Biking To The Future
Written by Boston Biker on Jul 09There is an awesome post in the globe about the future of biking in Boston as well as a great overview of the new super awesome bike/ped bridge under the Zakim Bridge.
BIKE PATHS, BIKE LANES, BIKE RACKS, AND CYCLE TRACKS. Bike this and bike that. Cities and towns across Greater Boston are peddling cycling construction projects this summer like never before: If it isn’t a Newton city committee proposing 30 new miles of bike lanes, it’s Malden and Everett converting downtown railroad beds into a multiuse path, or Charlestown and Jamaica Plain residents lobbying for bike improvements once antiquated highway overpasses are torn down.
Meanwhile, at 698 feet, the longest bicycle and pedestrian bridge ever built in Boston is expected to open this month. The North Bank Bridge, paid for with $10 million in federal stimulus funds, begins under the Leonard P. Zakim Bunker Hill Memorial Bridge in Charlestown’s Paul Revere Park and ends in Cambridge’s North Point Park. Looping like a giant steel roller coaster over four sets of railroad tracks and a boat ramp, it is a sight to behold, whether you own a bicycle or not.
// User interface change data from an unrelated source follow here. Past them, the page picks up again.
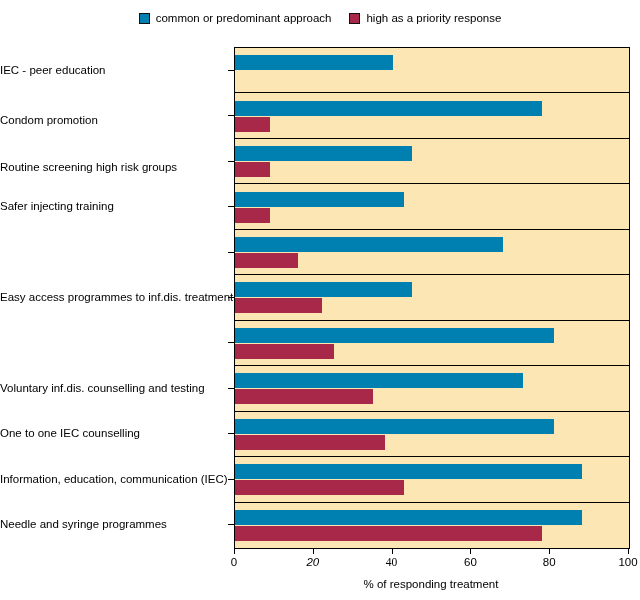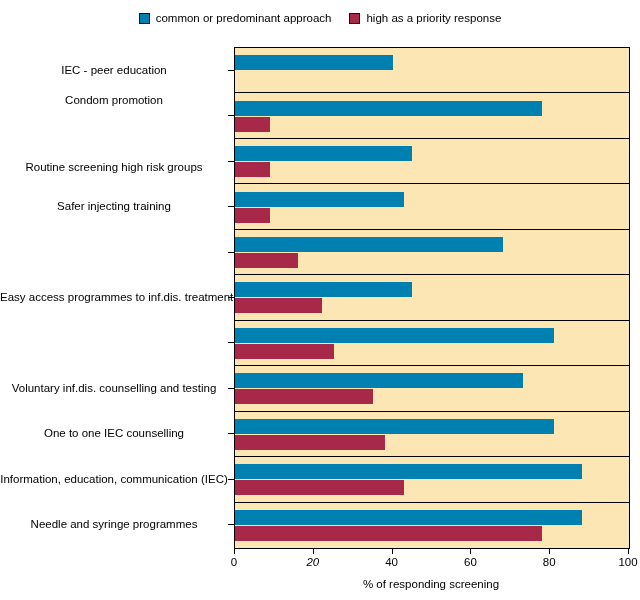"IEC - peer education" .ylabel { text-align: center -> left }
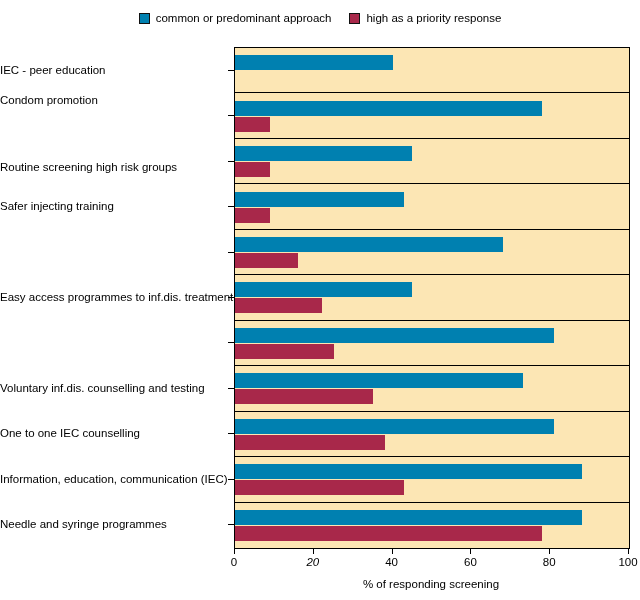"Condom promotion" div.ylabel { top: 47px -> 67px }
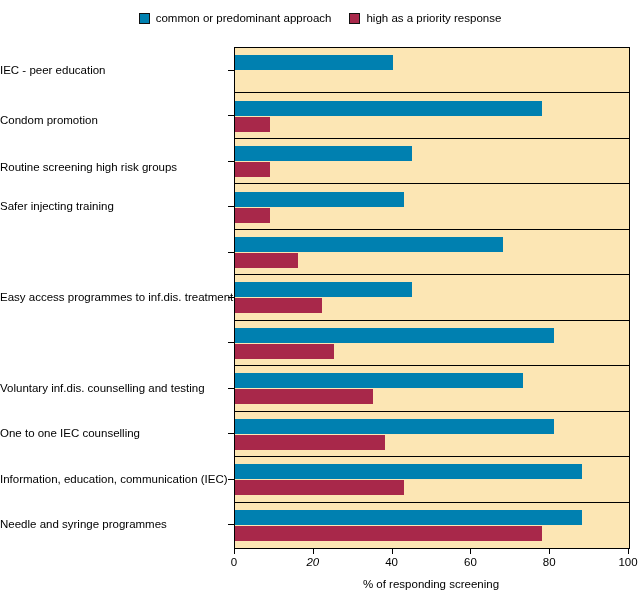"40" div.xticklabel { font-family: none -> Liberation Serif, serif }
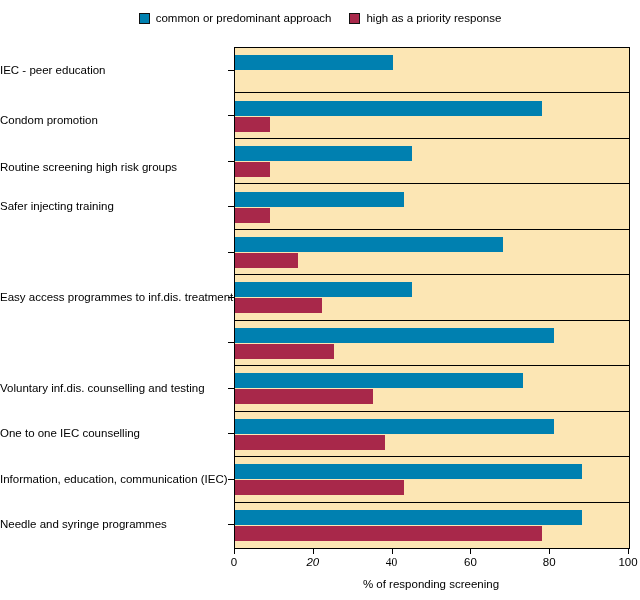"% of responding screening" div { text: screening -> treatment }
With so many people buzzing about biking — none louder than Mayor Tom Menino — could Greater Boston transform before our eyes into a world-class bicycling region like Copenhagen, where a third of the workforce pedals to the office each day? Is the Big Dig, which redefined the city a decade ago, already passe? Transportation planners and bicycle advocates say we’re on that path but still a long way from achieving such dreams, in part because we haven’t always pedaled forward.
Read the rest of this article here.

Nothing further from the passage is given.